**Entries shown**
↓↓↓

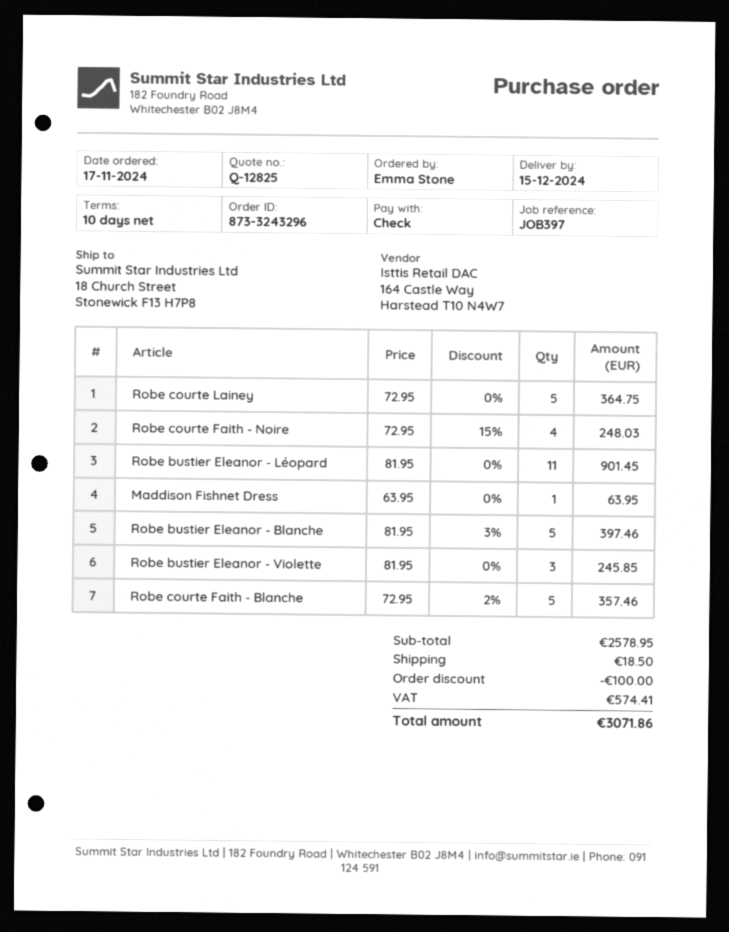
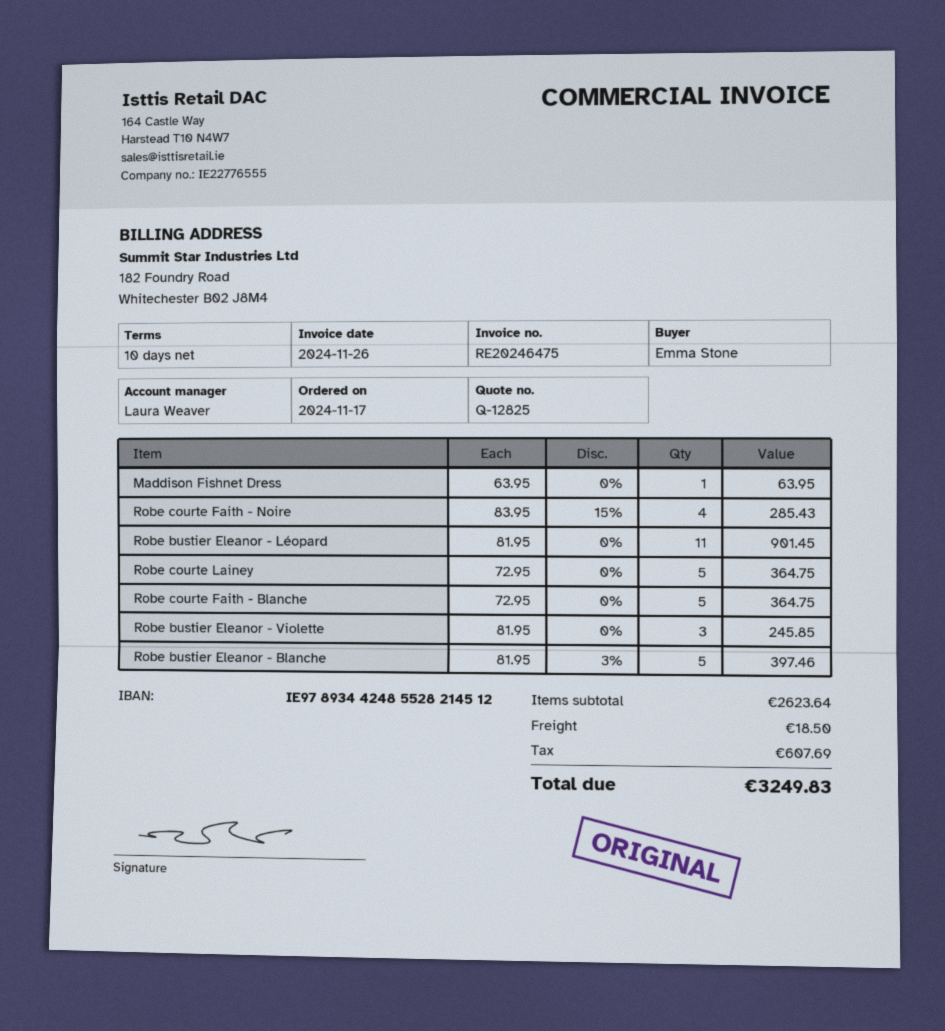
Robe courte Faith - Noire: 4 x 72.95 - 15% = 248.03 -> 4 x 83.95 - 15% = 285.43
Robe courte Faith - Blanche: 5 x 72.95 - 2% = 357.46 -> 5 x 72.95 = 364.75
subtotal: 2578.95 -> 2623.64
discount: 100.00 -> none
tax: 574.41 -> 607.69
total: 3071.86 -> 3249.83

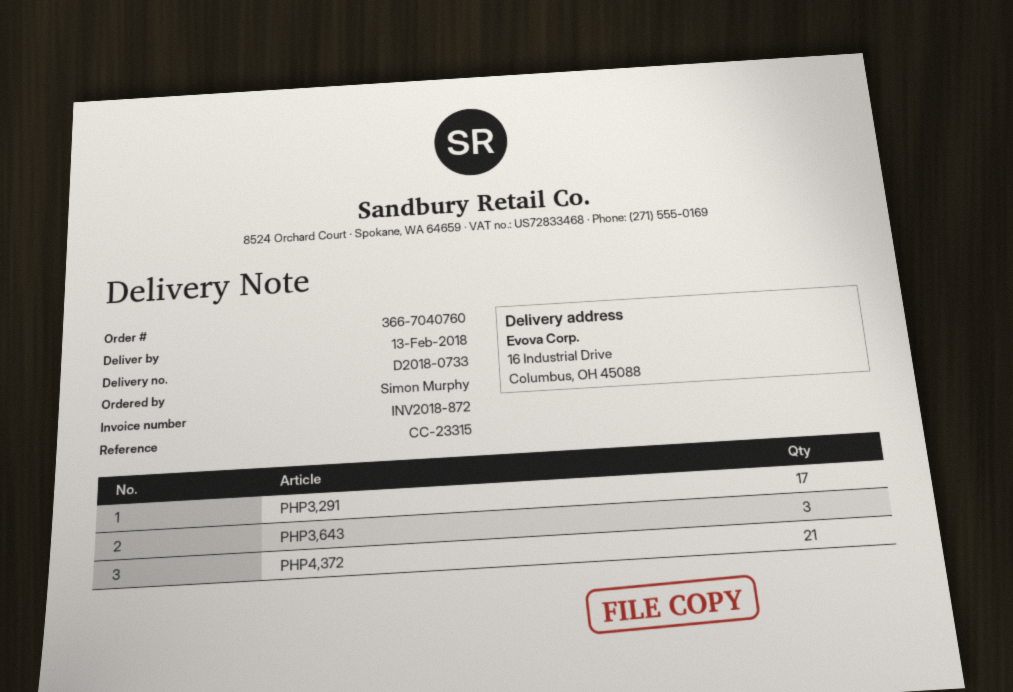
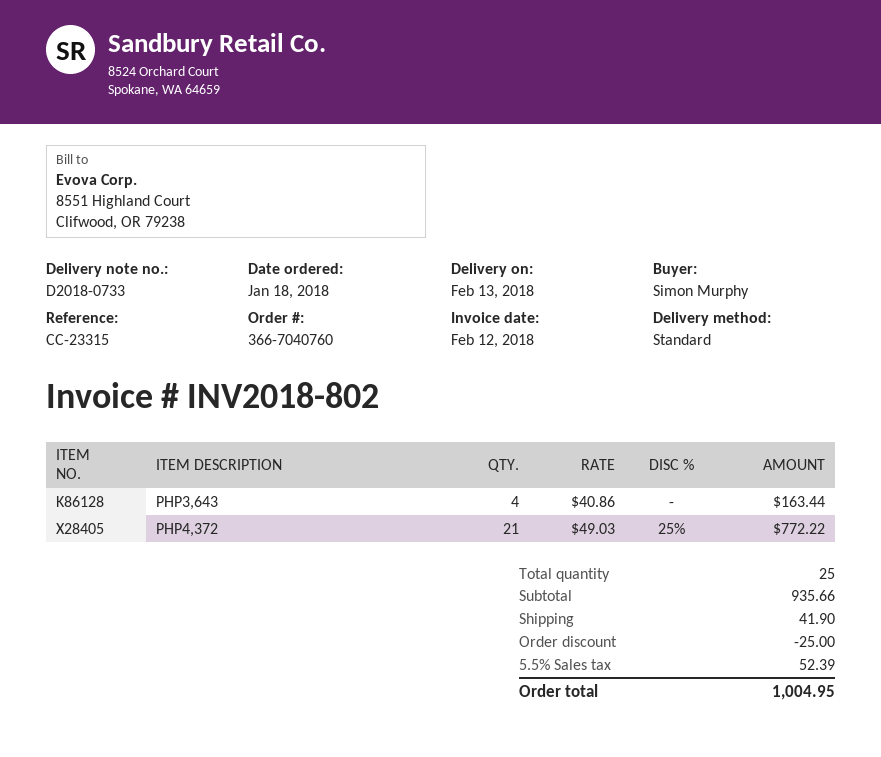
invoice number: INV2018-872 -> INV2018-802
PHP3,291: 17 -> none
PHP3,643: 3 -> 4

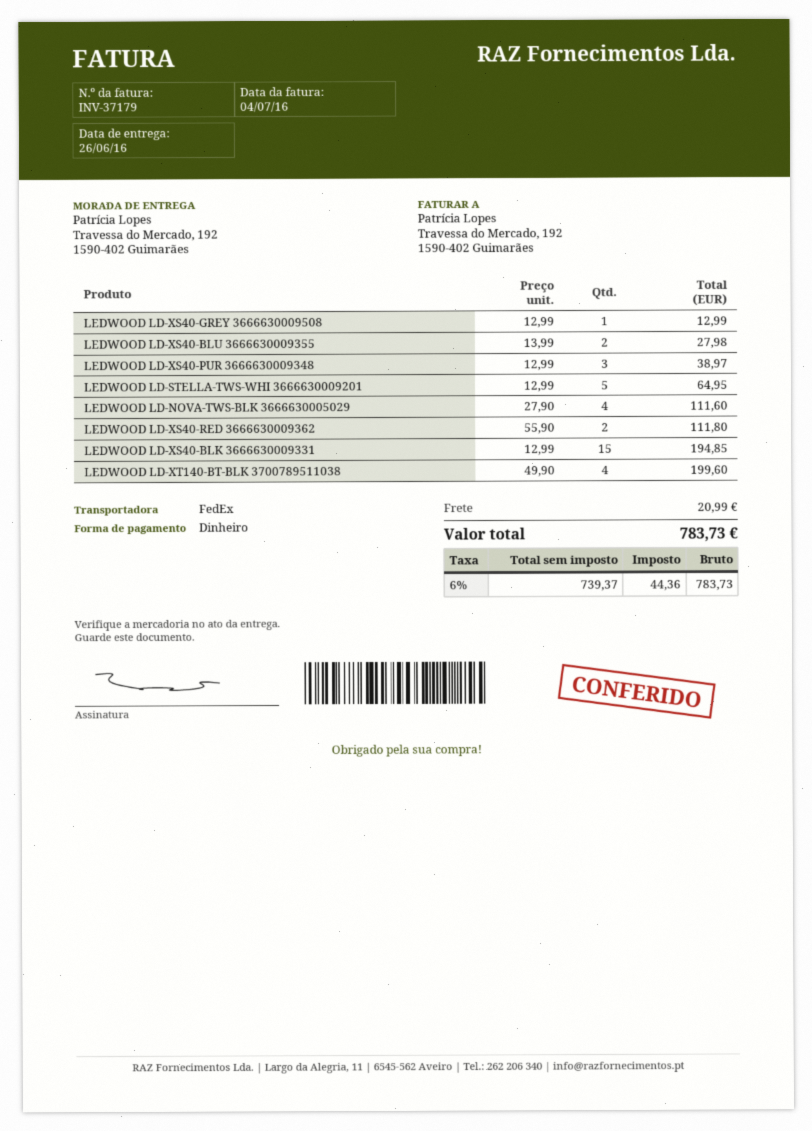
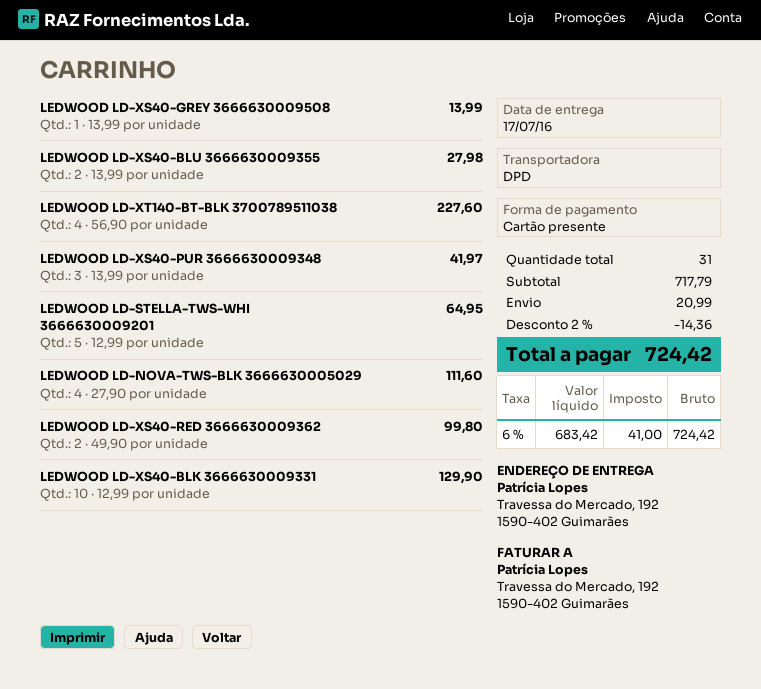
delivery date: 2016-06-26 -> 2016-07-17
payment method: cash -> gift card
shipping method: FedEx -> DPD
LEDWOOD LD-XS40-GREY 3666630009508: 1 x 12.99 = 12.99 -> 1 x 13.99 = 13.99
LEDWOOD LD-XS40-PUR 3666630009348: 3 x 12.99 = 38.97 -> 3 x 13.99 = 41.97
LEDWOOD LD-XS40-RED 3666630009362: 2 x 55.90 = 111.80 -> 2 x 49.90 = 99.80
LEDWOOD LD-XS40-BLK 3666630009331: 15 x 12.99 = 194.85 -> 10 x 12.99 = 129.90
LEDWOOD LD-XT140-BT-BLK 3700789511038: 4 x 49.90 = 199.60 -> 4 x 56.90 = 227.60
discount: none -> 2% = 14.36
net: 739.37 -> 683.42
tax: 6% = 44.36 -> 6% = 41.00
total: 783.73 -> 724.42

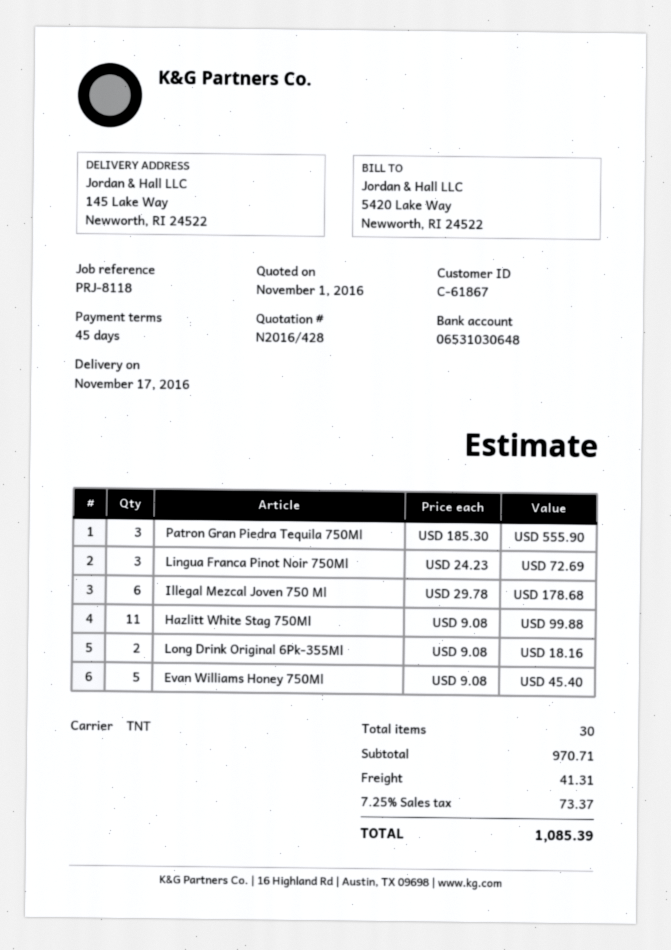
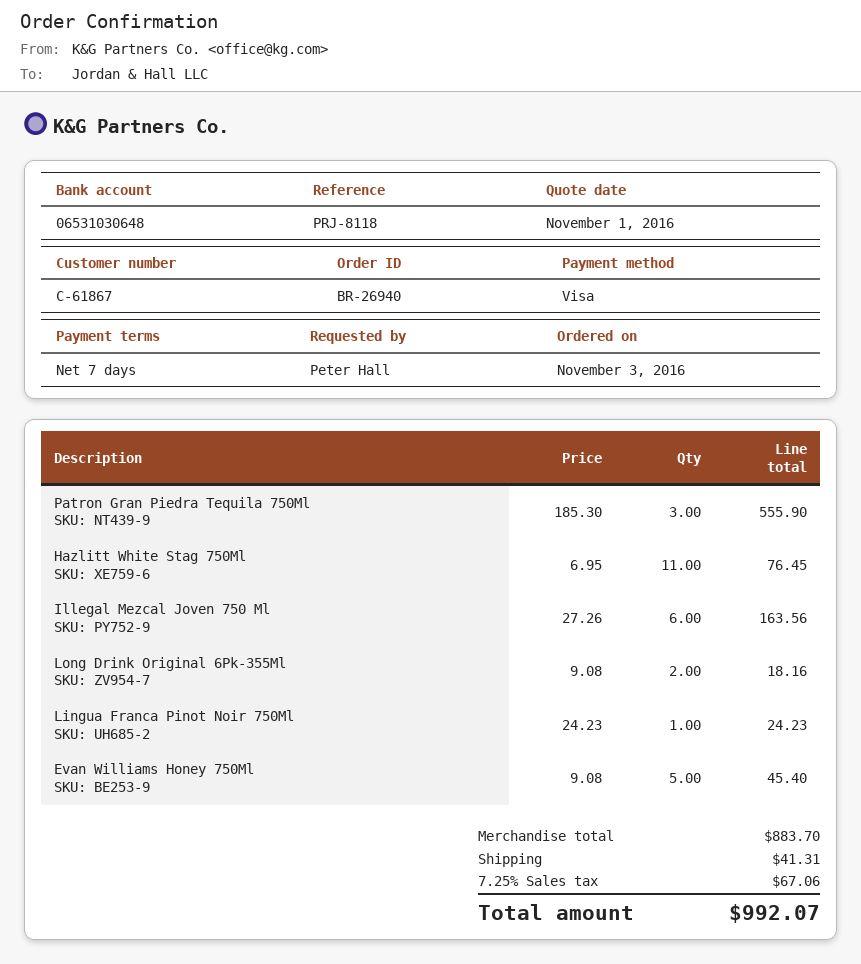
payment terms: 45 days -> 7 days
Lingua Franca Pinot Noir 750Ml: 3 x 24.23 = 72.69 -> 1 x 24.23 = 24.23
Illegal Mezcal Joven 750 Ml: 6 x 29.78 = 178.68 -> 6 x 27.26 = 163.56
Hazlitt White Stag 750Ml: 11 x 9.08 = 99.88 -> 11 x 6.95 = 76.45
subtotal: 970.71 -> 883.70
tax: 7.25% = 73.37 -> 7.25% = 67.06
total: 1085.39 -> 992.07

↑↑↑

**Activity**
How many lines in the listing above contain "discount"? Answer with the number alone.

**Task solution**
2